HOW TO COMPLETE THIS TASK:
The listing below holds a line with "delivery date: 2015-03-29 -> 2015-03-30" and a later line with "total: 2038.58 -> 2060.05". Write out those two lines and every line between them, exactly, and nothing else.

RECORDED INFORMATION:

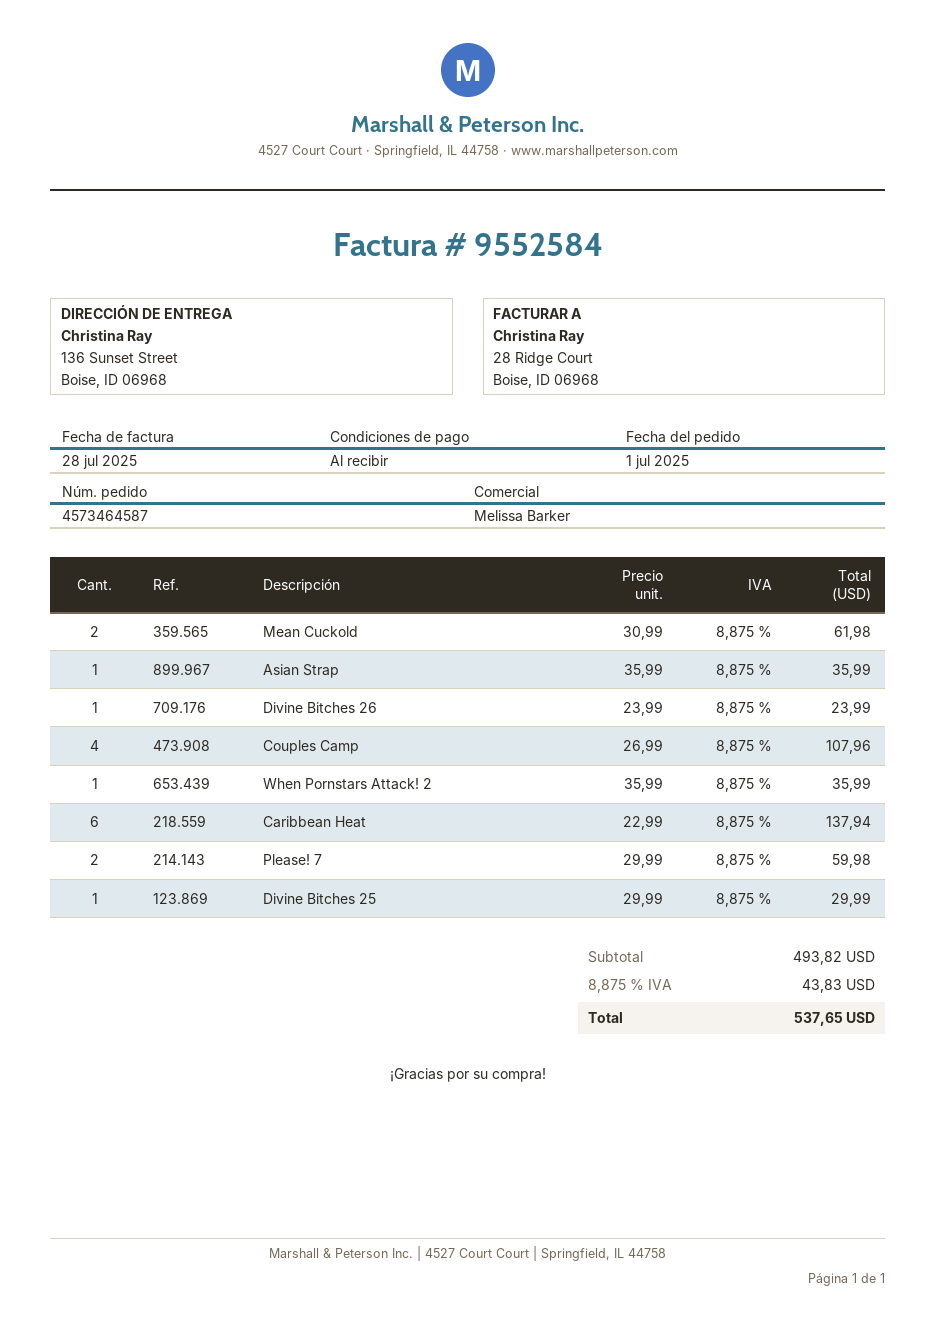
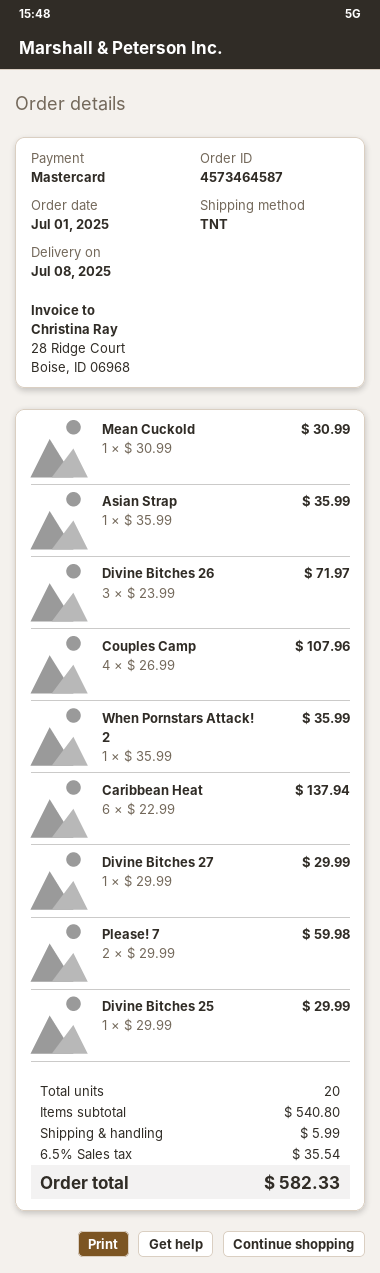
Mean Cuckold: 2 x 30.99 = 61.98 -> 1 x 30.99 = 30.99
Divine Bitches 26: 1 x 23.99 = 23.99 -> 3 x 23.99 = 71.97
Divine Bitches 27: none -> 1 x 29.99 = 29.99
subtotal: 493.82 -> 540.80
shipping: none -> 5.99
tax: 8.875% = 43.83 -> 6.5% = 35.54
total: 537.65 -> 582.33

==

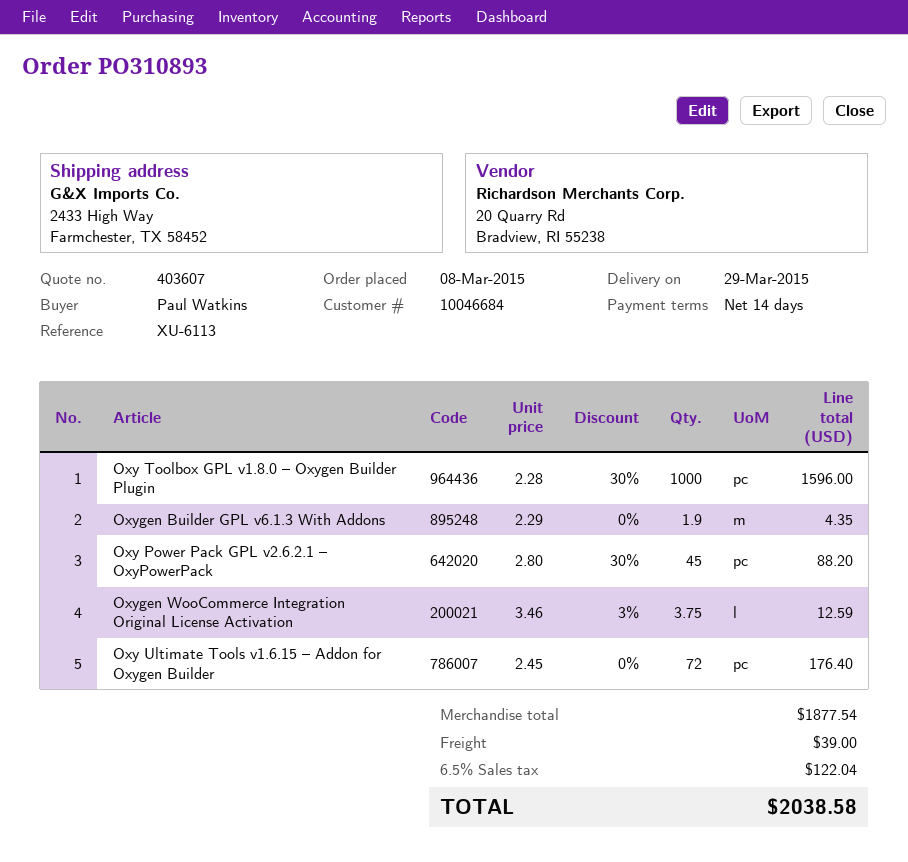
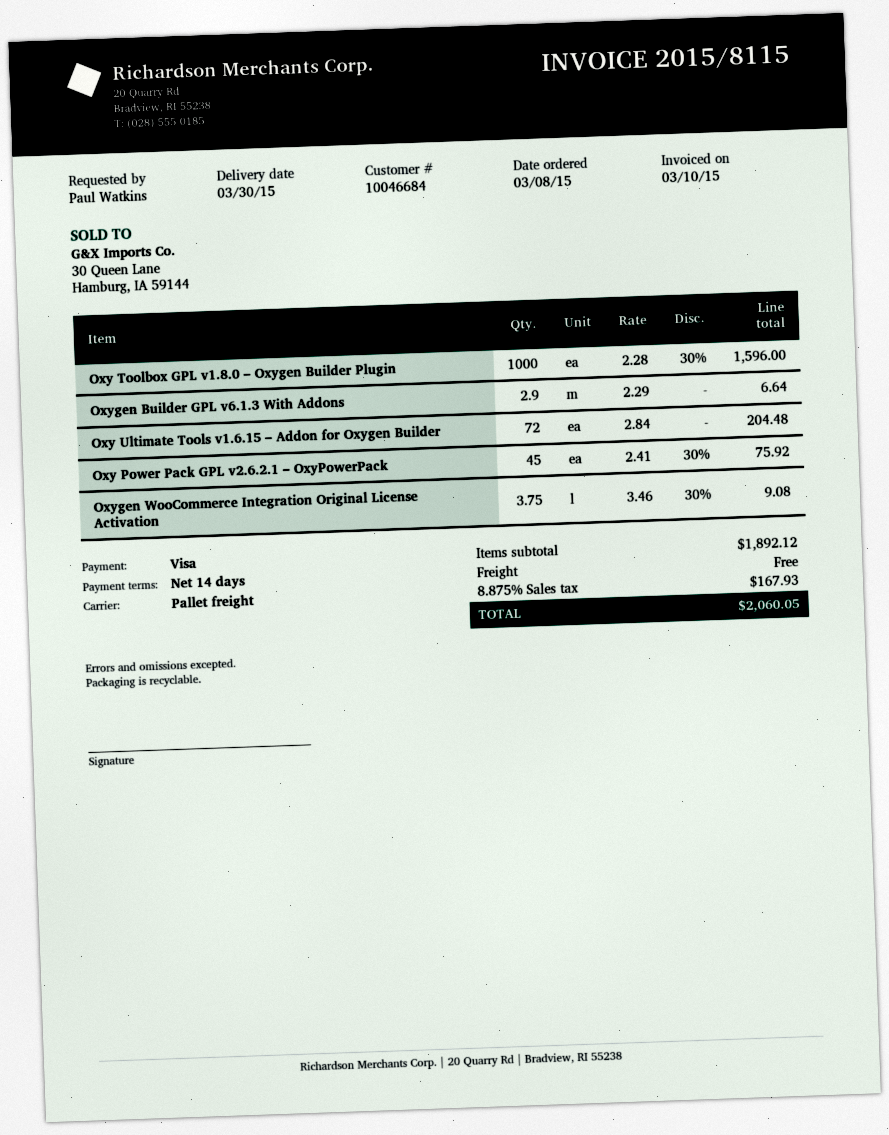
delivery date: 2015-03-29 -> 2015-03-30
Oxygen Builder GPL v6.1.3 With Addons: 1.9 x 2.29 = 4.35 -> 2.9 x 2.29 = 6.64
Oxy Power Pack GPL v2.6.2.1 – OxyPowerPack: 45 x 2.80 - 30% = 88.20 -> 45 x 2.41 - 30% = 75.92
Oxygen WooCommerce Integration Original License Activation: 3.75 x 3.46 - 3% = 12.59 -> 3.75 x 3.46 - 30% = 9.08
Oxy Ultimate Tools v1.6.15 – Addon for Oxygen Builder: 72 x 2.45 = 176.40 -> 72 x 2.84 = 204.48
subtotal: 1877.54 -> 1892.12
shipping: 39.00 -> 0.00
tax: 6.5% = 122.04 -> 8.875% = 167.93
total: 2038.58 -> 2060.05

YOUR SOLUTION:
delivery date: 2015-03-29 -> 2015-03-30
Oxygen Builder GPL v6.1.3 With Addons: 1.9 x 2.29 = 4.35 -> 2.9 x 2.29 = 6.64
Oxy Power Pack GPL v2.6.2.1 – OxyPowerPack: 45 x 2.80 - 30% = 88.20 -> 45 x 2.41 - 30% = 75.92
Oxygen WooCommerce Integration Original License Activation: 3.75 x 3.46 - 3% = 12.59 -> 3.75 x 3.46 - 30% = 9.08
Oxy Ultimate Tools v1.6.15 – Addon for Oxygen Builder: 72 x 2.45 = 176.40 -> 72 x 2.84 = 204.48
subtotal: 1877.54 -> 1892.12
shipping: 39.00 -> 0.00
tax: 6.5% = 122.04 -> 8.875% = 167.93
total: 2038.58 -> 2060.05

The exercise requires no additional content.